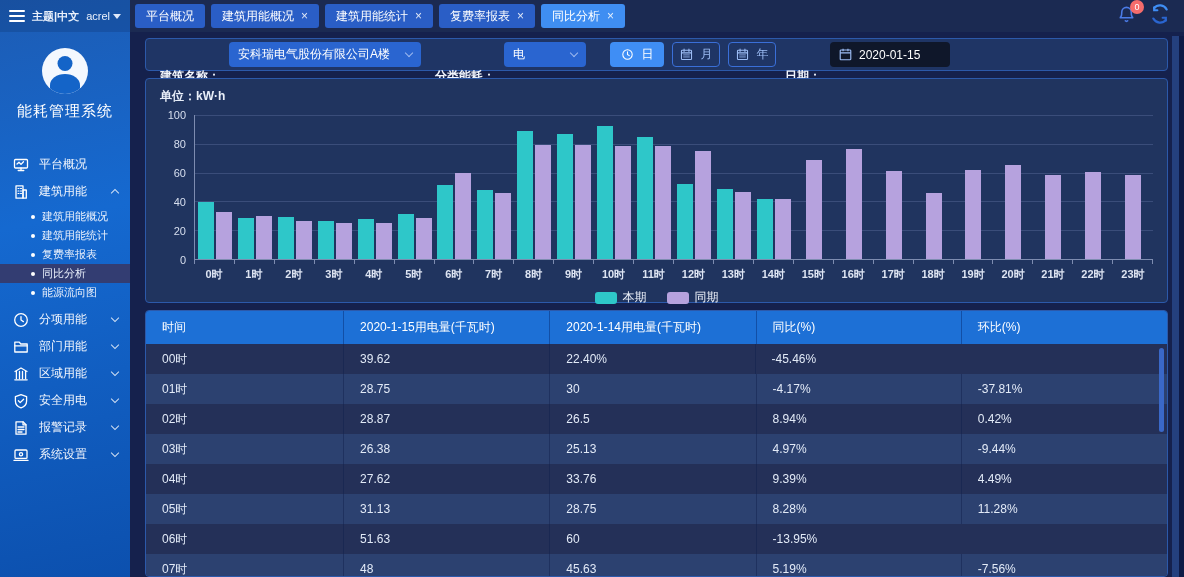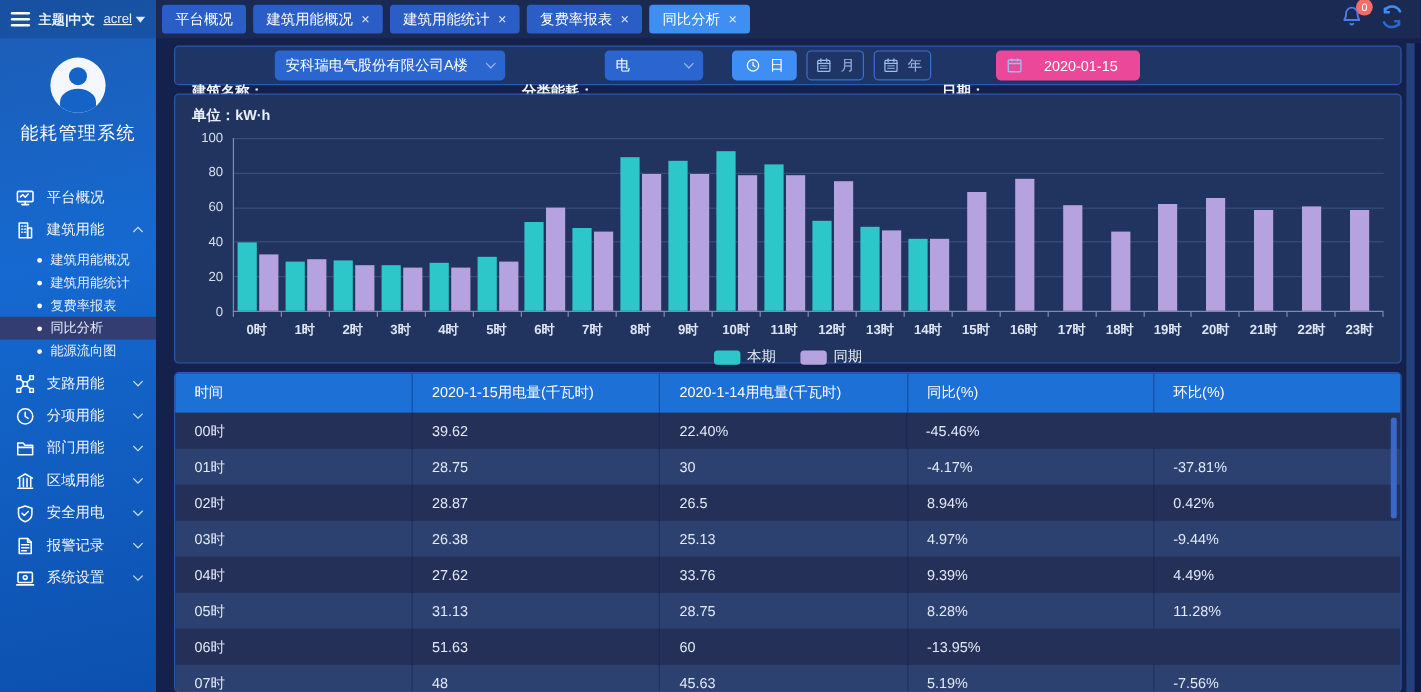--- a/index.html
+++ b/index.html
@@ -14,21 +14,21 @@
   .sidebar {
     position:absolute; left:0; top:0; width:130px; height:577px;
     background:linear-gradient(168deg,#1d5cb4 0%,#1569d0 38%,#0c50ae 100%);
     z-index:5;
   }
   .side-top { height:32px; display:flex; align-items:center; padding:0 9px; gap:7px;
     background:rgba(8,25,70,.18); font-size:11px; white-space:nowrap; }
   .hamburger { width:18px; display:flex; flex-direction:column; gap:3px; cursor:pointer; }
   .hamburger i { display:block; height:2px; background:#fff; border-radius:1px; }
   .side-top .theme { color:#eaf1fc; font-weight:bold; }
-  .side-top .user { color:#eaf1fc; display:flex; align-items:center; gap:3px;text-decoration:underline; }
+  .side-top .user { color:#eaf1fc; display:flex; align-items:center; gap:3px; }
   .caret-down { width:0; height:0; border-left:4px solid transparent; border-right:4px solid transparent; border-top:5px solid #dfe9fa; display:inline-block; }
   .avatar { width:46px; height:46px; border-radius:50%; background:#f4f8fe; margin:16px auto 8px; position:relative; overflow:hidden; }
   .avatar::before { content:""; position:absolute; left:50%; top:8px; transform:translateX(-50%);
     width:15px; height:15px; border-radius:50%; background:#1464c8; }
   .avatar::after { content:""; position:absolute; left:50%; top:26px; transform:translateX(-50%);
     width:30px; height:22px; border-radius:50% 50% 0 0; background:#1464c8; }
   .app-title { text-align:center; font-size:15px; letter-spacing:1px; color:#fff; }
   .nav { margin-top:30px; }
   .nav-item { position:relative; height:27px; display:flex; align-items:center; gap:10px;
     padding-left:13px; font-size:12px; color:#f2f6fd; cursor:pointer; }
@@ -61,22 +61,22 @@
   .select { height:25px; background:#2a65d0; border-radius:4px; display:flex; align-items:center;
     padding:0 9px; font-size:12px; color:#fff; cursor:pointer; position:relative; }
   .select .chev2 { margin-left:auto; width:6px; height:6px; border-right:1.4px solid #9db9ef;
     border-bottom:1.4px solid #9db9ef; transform:rotate(45deg); margin-top:-3px; }
   .sel-building { width:192px; }
   .sel-energy { width:82px; }
   .rbtn { height:25px; display:flex; align-items:center; justify-content:center; gap:8px;
     border-radius:4px; font-size:12px; cursor:pointer; }
   .rbtn.primary { width:54px; background:#3f8ef5; color:#fff; }
   .rbtn.ghost { width:48px; background:transparent; border:1px solid #3a6fd8; color:#9dbdf5; }
-  .date-input { height:25px; width:120px; background:#ec4899; border-radius:4px; display:flex;
-    align-items:center; gap:18px; padding:0 9px; font-size:12px; color:#fff; cursor:pointer; }
+  .date-input { height:25px; width:120px; background:#0f172a; border-radius:4px; display:flex;
+    align-items:center; gap:7px; padding:0 9px; font-size:12px; color:#fff; cursor:pointer; }
   
   .chart-panel { top:78px; height:225px; padding:9px 14px 0; }
   .unit-label { font-size:12px; font-weight:bold; color:#e9eff9; }
   .chart-wrap { display:flex; margin-top:10px; }
   .yaxis { width:34px; position:relative; height:145px; }
   .yaxis span { position:absolute; right:8px; transform:translateY(-50%); font-size:11px; color:#d7dfef; }
   .plot { position:relative; flex:1; height:145px; border-left:1px solid #7d8cb0; border-bottom:1px solid #7d8cb0; }
   .gridline { position:absolute; left:0; right:0; height:1px; background:rgba(125,145,195,.28); }
   .bars { position:absolute; inset:0; display:flex; }
   .bar-group { flex:1; display:flex; align-items:flex-end; justify-content:center; gap:2px; }
@@ -163,34 +163,20 @@
                      <span>同比分析</span>
         </div>
         <div class="nav-subitem">
           <span class="dot"></span>
                      <span>能源流向图</span>
         </div>
       </div>
       <div class="nav-item">
         <span style="display:flex;">
           <svg width="16" height="16" viewBox="0 0 16 16" fill="none" stroke="#fff" stroke-width="1.3" stroke-linecap="round" stroke-linejoin="round">
-            <rect x="6.2" y="6.2" width="3.6" height="3.6"></rect>
-            <rect x="1.2" y="1.2" width="3" height="3"></rect>
-            <rect x="11.8" y="1.2" width="3" height="3"></rect>
-            <rect x="1.2" y="11.8" width="3" height="3"></rect>
-            <rect x="11.8" y="11.8" width="3" height="3"></rect>
-            <path d="M4.4 4.4l1.8 1.8M11.6 4.4L9.8 6.2M4.4 11.6l1.8-1.8M11.6 11.6L9.8 9.8"></path>
-          </svg>
-        </span>
-                   <span>支路用能</span>
-                   <span class="chev down"></span>
-      </div>
-      <div class="nav-item">
-        <span style="display:flex;">
-          <svg width="16" height="16" viewBox="0 0 16 16" fill="none" stroke="#fff" stroke-width="1.3" stroke-linecap="round" stroke-linejoin="round">
             <circle cx="8" cy="8" r="6.3"></circle>
             <path d="M8 4.6V8l2.4 1.6"></path>
           </svg>
         </span>
                    <span>分项用能</span>
                    <span class="chev down"></span>
       </div>
       <div class="nav-item">
         <span style="display:flex;">
           <svg width="16" height="16" viewBox="0 0 16 16" fill="none" stroke="#fff" stroke-width="1.3" stroke-linecap="round" stroke-linejoin="round">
———
Could you find each line in the entries that contains the string "path" and copy it?

Finished task
-            <path d="M4.4 4.4l1.8 1.8M11.6 4.4L9.8 6.2M4.4 11.6l1.8-1.8M11.6 11.6L9.8 9.8"></path>
             <path d="M8 4.6V8l2.4 1.6"></path>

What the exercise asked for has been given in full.